3. “Returns to Investment in Education,” by George Psacharopoulos and Harry Anthony Patrinos, World Bank Policy Research Working Paper 2881, 2002. Whenever I’ve found a source is given for the “10-20% wage increases” claim, it always traces back to this report, though sometimes not directly.
4. Of fabricating enrollment: The Economist, 1 Aug. 2015, reports: “A national survey in Pakistan recently found that over 8,000 state schools did not actually exist.” Surely inventing enrollment numbers would be child’s play.
5. Both points about enrollment definitions are from “Estimation of the numbers and rates of out-of-school children and adolescents using administrative and household survey data,” by Kristi Fair. 2016. UNESCO Institute for Statistics.
6. Why Can’t Pakistani Children Read: The Inside Story of Education Reform Efforts Gone Wrong, by Nadia Naviwala.
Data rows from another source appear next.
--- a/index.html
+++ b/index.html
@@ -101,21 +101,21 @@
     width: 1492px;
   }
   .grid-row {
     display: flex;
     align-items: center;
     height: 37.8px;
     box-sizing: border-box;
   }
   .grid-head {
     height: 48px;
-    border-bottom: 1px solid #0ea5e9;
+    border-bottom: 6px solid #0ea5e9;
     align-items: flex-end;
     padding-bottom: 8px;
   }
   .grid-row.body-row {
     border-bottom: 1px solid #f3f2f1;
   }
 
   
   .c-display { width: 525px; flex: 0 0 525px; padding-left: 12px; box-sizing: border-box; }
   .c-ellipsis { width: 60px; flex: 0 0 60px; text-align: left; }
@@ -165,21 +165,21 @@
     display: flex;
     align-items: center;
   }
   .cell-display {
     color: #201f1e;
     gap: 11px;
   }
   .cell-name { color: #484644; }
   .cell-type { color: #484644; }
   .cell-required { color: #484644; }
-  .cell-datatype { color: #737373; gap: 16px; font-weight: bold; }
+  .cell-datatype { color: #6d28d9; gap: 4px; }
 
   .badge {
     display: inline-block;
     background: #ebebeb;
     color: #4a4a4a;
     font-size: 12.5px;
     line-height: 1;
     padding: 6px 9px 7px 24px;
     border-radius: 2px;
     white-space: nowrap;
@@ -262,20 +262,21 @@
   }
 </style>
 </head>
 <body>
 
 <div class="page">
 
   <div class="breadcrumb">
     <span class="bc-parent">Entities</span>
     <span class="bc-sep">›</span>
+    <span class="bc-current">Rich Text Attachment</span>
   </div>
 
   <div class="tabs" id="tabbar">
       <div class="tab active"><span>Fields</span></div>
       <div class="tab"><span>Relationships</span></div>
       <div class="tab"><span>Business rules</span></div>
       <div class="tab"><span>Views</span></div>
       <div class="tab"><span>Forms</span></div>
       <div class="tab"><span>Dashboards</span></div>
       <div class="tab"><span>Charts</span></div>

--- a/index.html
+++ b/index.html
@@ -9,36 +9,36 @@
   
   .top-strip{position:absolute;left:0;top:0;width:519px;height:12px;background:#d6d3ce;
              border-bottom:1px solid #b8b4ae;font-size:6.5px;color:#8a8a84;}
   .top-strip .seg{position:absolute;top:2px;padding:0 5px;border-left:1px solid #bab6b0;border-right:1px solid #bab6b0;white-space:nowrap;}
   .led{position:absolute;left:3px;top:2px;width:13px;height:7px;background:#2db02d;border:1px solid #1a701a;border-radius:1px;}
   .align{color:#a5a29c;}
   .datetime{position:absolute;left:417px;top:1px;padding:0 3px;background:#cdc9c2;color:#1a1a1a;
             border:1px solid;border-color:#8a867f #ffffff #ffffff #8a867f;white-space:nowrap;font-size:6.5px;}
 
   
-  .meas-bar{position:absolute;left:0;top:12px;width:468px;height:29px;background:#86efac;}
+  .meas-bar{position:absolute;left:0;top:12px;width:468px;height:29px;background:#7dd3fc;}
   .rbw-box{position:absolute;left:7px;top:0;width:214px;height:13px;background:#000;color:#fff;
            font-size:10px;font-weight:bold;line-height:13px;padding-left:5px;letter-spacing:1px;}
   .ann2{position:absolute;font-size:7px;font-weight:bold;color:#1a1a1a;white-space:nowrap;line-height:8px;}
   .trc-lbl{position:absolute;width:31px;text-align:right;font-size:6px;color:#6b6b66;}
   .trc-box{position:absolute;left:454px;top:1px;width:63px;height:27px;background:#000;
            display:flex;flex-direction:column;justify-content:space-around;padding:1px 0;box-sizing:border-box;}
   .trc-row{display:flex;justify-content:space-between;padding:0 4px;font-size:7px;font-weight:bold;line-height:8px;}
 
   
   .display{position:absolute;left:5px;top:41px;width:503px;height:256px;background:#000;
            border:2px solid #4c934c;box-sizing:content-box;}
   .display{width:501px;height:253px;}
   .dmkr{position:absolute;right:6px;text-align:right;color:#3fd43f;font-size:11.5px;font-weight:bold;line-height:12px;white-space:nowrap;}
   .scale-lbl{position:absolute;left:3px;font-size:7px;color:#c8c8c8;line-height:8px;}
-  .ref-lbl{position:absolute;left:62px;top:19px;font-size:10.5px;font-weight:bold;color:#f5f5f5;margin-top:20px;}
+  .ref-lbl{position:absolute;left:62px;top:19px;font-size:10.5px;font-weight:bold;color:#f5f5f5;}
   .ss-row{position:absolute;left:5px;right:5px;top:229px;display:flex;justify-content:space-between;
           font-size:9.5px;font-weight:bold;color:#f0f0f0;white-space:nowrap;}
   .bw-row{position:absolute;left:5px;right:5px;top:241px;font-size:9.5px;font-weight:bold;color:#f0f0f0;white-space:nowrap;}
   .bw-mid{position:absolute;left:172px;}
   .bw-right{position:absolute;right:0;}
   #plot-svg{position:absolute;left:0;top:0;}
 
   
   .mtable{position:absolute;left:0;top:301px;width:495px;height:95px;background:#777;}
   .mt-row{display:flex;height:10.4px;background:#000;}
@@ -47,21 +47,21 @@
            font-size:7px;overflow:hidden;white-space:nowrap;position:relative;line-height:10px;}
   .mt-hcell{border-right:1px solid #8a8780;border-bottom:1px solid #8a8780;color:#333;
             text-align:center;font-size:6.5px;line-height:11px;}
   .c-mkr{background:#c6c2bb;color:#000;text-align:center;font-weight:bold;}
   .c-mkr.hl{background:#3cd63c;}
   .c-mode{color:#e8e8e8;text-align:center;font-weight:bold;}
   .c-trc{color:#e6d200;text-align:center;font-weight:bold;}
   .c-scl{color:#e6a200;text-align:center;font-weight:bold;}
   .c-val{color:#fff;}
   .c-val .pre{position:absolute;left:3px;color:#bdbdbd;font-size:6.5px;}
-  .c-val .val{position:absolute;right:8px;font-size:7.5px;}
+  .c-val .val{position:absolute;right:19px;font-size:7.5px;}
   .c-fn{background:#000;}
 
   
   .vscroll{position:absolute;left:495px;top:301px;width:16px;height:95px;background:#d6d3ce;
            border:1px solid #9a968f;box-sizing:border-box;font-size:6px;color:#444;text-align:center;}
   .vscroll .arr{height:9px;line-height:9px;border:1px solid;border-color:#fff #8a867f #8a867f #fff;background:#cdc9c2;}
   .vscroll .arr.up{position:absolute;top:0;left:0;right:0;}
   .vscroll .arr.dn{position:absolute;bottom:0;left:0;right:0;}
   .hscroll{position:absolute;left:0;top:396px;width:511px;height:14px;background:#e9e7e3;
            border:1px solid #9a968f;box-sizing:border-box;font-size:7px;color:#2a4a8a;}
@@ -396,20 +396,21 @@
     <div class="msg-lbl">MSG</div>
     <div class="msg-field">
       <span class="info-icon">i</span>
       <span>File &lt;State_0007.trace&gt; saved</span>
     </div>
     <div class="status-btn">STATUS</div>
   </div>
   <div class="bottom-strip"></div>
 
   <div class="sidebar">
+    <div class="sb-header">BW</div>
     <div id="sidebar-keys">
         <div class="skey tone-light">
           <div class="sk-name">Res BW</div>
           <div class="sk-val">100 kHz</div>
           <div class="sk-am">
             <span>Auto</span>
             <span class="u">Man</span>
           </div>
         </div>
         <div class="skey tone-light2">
Wilson Center, Washington, 2019. Navawala also found that only 1 of the 18 students could read, although “The classroom has an LCD TV and a laptop for a distance learning program done by a celebrated ‘edtech’ or education technology social enterprise. The program was set up in these schools thanks to over $750,000 from a donor-funded education innovation fund.”
7. Results Report 2019, Global Partnership for Education, “Results at a Glance” chart on page 8.
Comments from Twitter
We announced this story on Twitter, where readers made these comments. Please add your own comments at the bottom of this page.
Jonah, @KenyanSide: The girl child narrative sounds more appealing, makes it easier for NGOs to raise funds, which are then used up for administrative and payroll costs. Most NGOs are frauds, heartless, they prefer that needy communities remain needy so they don’t lose their income streams
samuel kimani, @its_samkim: So much emphasis was given to the girl child that now boys find themselves in the same predicament that girls were in years ago, boys are often looked at as these tough humans that fend for themselves in so many ways that don’t require education, a fallacy that needs to be debunked.
Justus Amayo, @amayojnr: Many people believe in these big NGOs without scrutinizing them. Your articles have been an eye opener.
TBlessed, @Nyamutei: Thank you for the article especially where it says a lot are in schools but are not learning. I also agree that the boy child is slowly becoming a victim in this world and requires attention too because he has been marginalized by these agencies that focus on girls only.
Cervantes, @apachegan: Let’s change the narrative. Does going to school guarantee you a better life in future? That why both sexes are dropping out of school.